Felines: The Internet’s Obsession With Cat Videos

If there is one thing to love about the vast internet, it is the abundance of cat videos. Not only are cats one of the most loved animal species worldwide, but they are also the most recorded ones. From YouTube videos and channels to Instagram pages, to Facebook groups dedicated entirely to cats, the lovable felines have taken the world by storm, and have no desire to let go. People even have blogs and vlogs dedicated entirely to their pet cats.

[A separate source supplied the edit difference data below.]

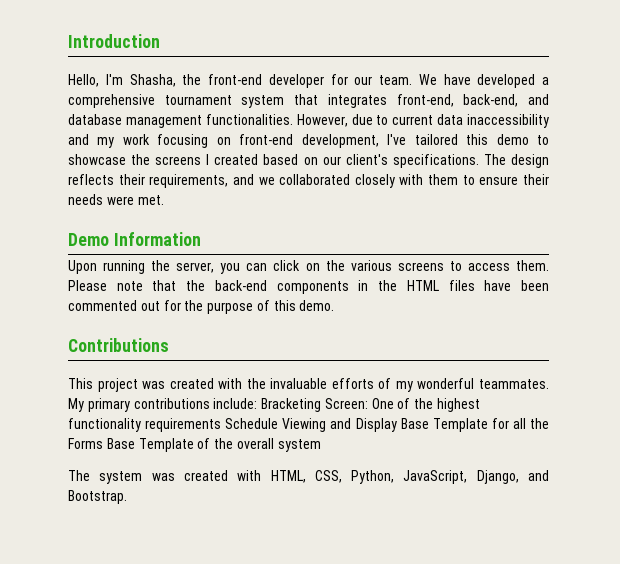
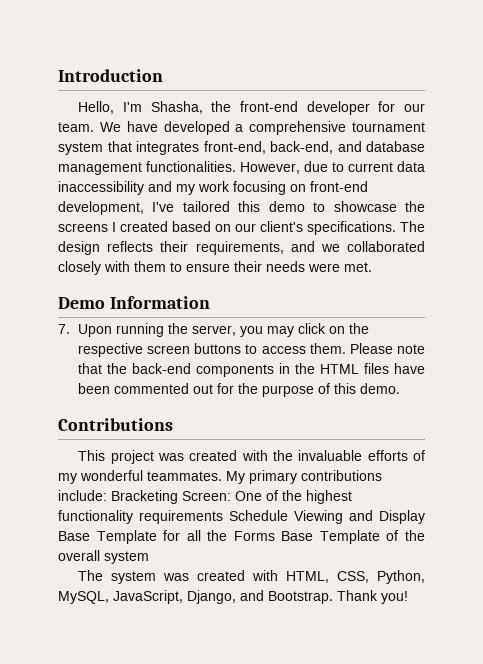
- Upon running the server, you can click on the various screens to access them.
+ 7. Upon running the server, you may click on the respective screen buttons to access them.
- The system was created with HTML, CSS, Python, JavaScript, Django, and Bootstrap.
+ The system was created with HTML, CSS, Python, MySQL, JavaScript, Django, and Bootstrap.
+ Thank you!

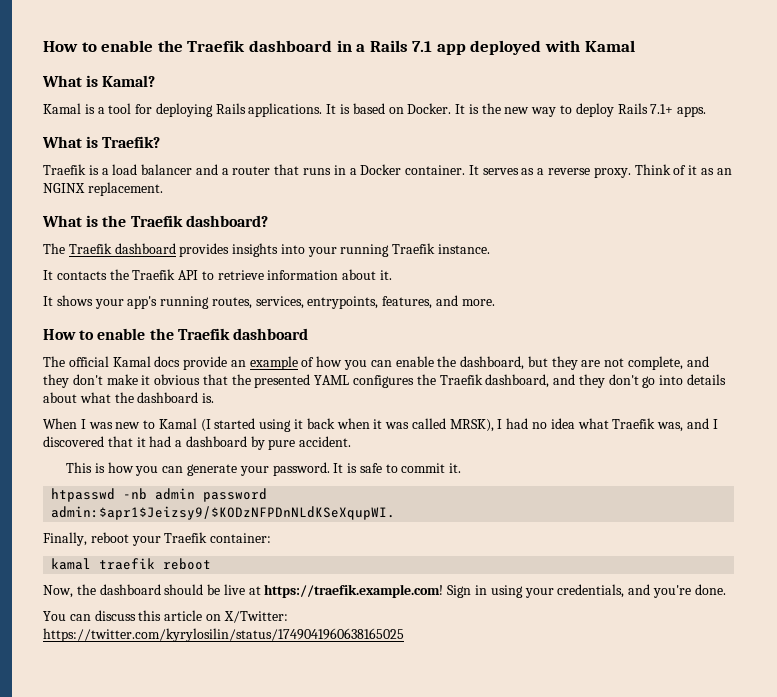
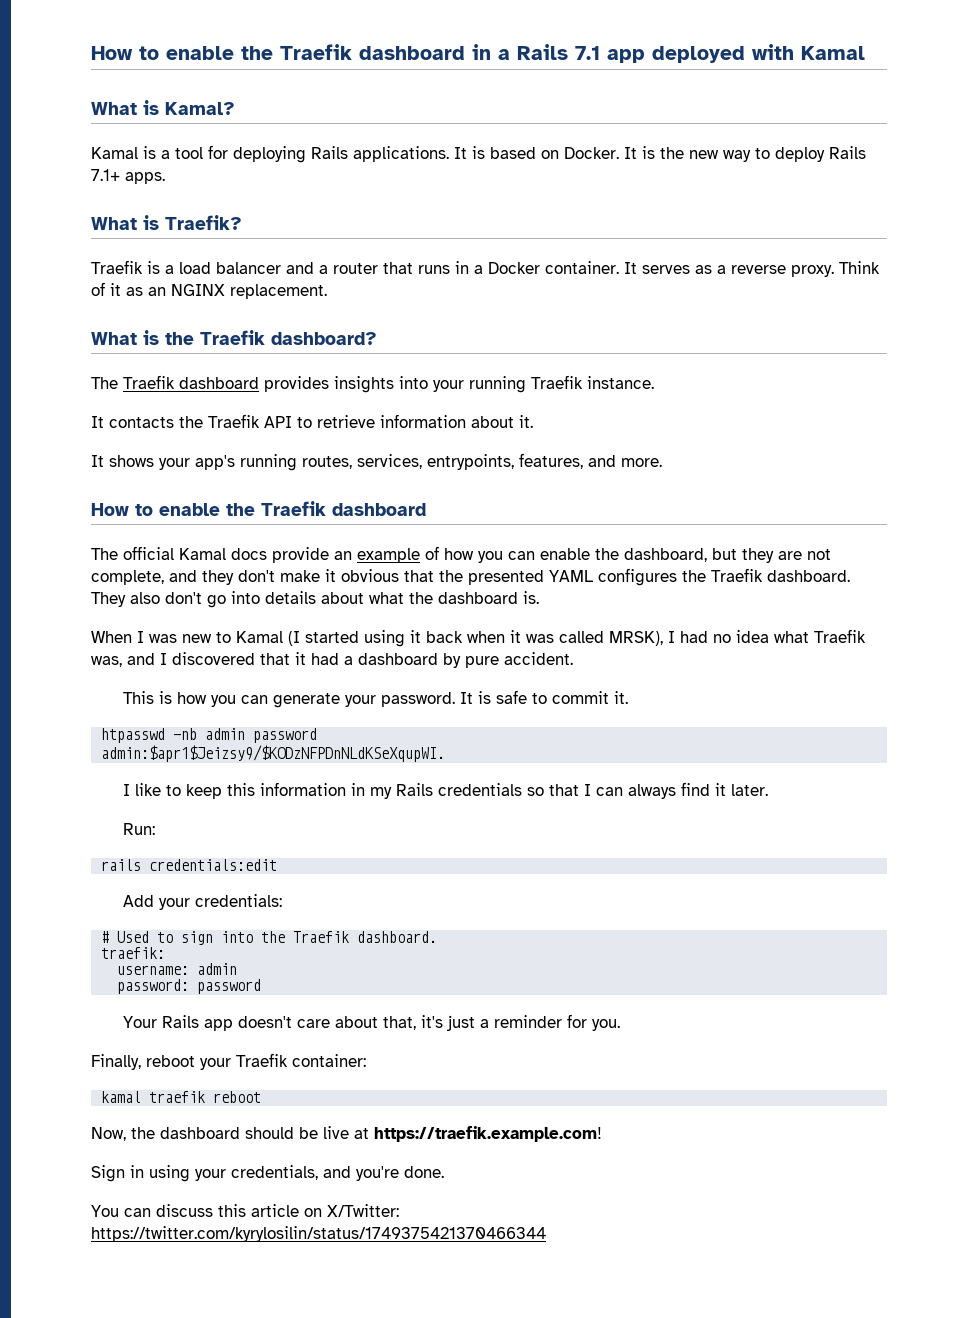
- The official Kamal docs provide an example of how you can enable the dashboard, but they are not complete, and they don't make it obvious that the presented YAML configures the Traefik dashboard, and they don't go into details about what the dashboard is.
+ The official Kamal docs provide an example of how you can enable the dashboard, but they are not complete, and they don't make it obvious that the presented YAML configures the Traefik dashboard. They also don't go into details about what the dashboard is.
+ I like to keep this information in my Rails credentials so that I can always find it later.
+ Run:
+ rails credentials:edit
+ Add your credentials:
+ # Used to sign into the Traefik dashboard.
+ traefik:
+ username: admin
+ password: password
+ Your Rails app doesn't care about that, it's just a reminder for you.
- Now, the dashboard should be live at https://traefik.example.com! Sign in using your credentials, and you're done.
+ Now, the dashboard should be live at https://traefik.example.com!
+ Sign in using your credentials, and you're done.
- https://twitter.com/kyrylosilin/status/1749041960638165025
+ https://twitter.com/kyrylosilin/status/1749375421370466344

Of course, it would be wrongful of us to assume that the cats are our pets when in reality we are slaves to the furry monsters that according to scientific research may or may not have tamed themselves to fully benefit from human servitude. We ought to take a hint from the Egyptians who loved, revered, and worshipped cats as Gods and Goddesses, and thought them to be the guardians of the Underworld. It also makes sense that the oldest cat breed found is the Egyptian Mau, literally translating to Cat. Somebody probably heard a cat meow, and decided not to complicate things.

As of 2015, there were over 2 million videos, with about 25 Billion views. The most popular cat video on YouTube happens to be Nyan cat, whereas the most popular cat is box-obsessed Maru But what is it, that has influenced the media to be taken over entirely by the fuzzy felines?

There was an actual study conducted on cat video viewership, which revealed that these videos did have a positive effect on viewers. People who owned pets, or previously owned them were more likely to watch cat videos. People reported higher energy levels and increased feelings of positivity after watching cats online. Here’s what the study suggests:

“You might wonder: So what? Why does this study matter beyond its momentary entertainment value?

Well, we now spend more time with media than ever before. If – as my study suggests – part of that media diet includes cute pet videos, then it’s important to know how that specific genre impacts us psychologically if we want to truly understand the role of media use in shaping who we are.

Second, media is often criticized (sometimes rightfully so) for harming society – for making us violent, confused about science or even narcissistic. This study, though, indicates that media use can have a beneficial impact. Even a short-lived boost in one’s mood may help someone make it through a day or charge through an unpleasant task.”

According to Wikipedia, Jason Eppink, curator of the “How Cats Took Over the Internet” exhibition, explained: “People on the web are more likely to post a cat than another animal because it sort of perpetuates itself. It becomes a self-fulfilling prophecy.  Jason Kottke considers cats to be “easier to objectify” and therefore “easier to make fun of”. Journalist Jack Shepherd suggested that cats were more popular than dogs because dogs were “trying too hard” and humorous behavior in a dog would be seen as a bid for validation. Shepherd sees cats’ behavior as being “cool, and effortless, and devoid of any concern about what you might think about it. It is art for art’s sake”

So it isn’t just because cats are simply adorable, and use their cuteness to get away with everything, but because they make us happy; I know I would prefer to giggle over cat videos than finish my assignments. Apart from that, cats taking over the internet really has helped a lot of people gain help not just felines, but other abandoned and/or sick animals and animal shelters.

Just admit it, first the internet, then the world. Cats will one day rule humans.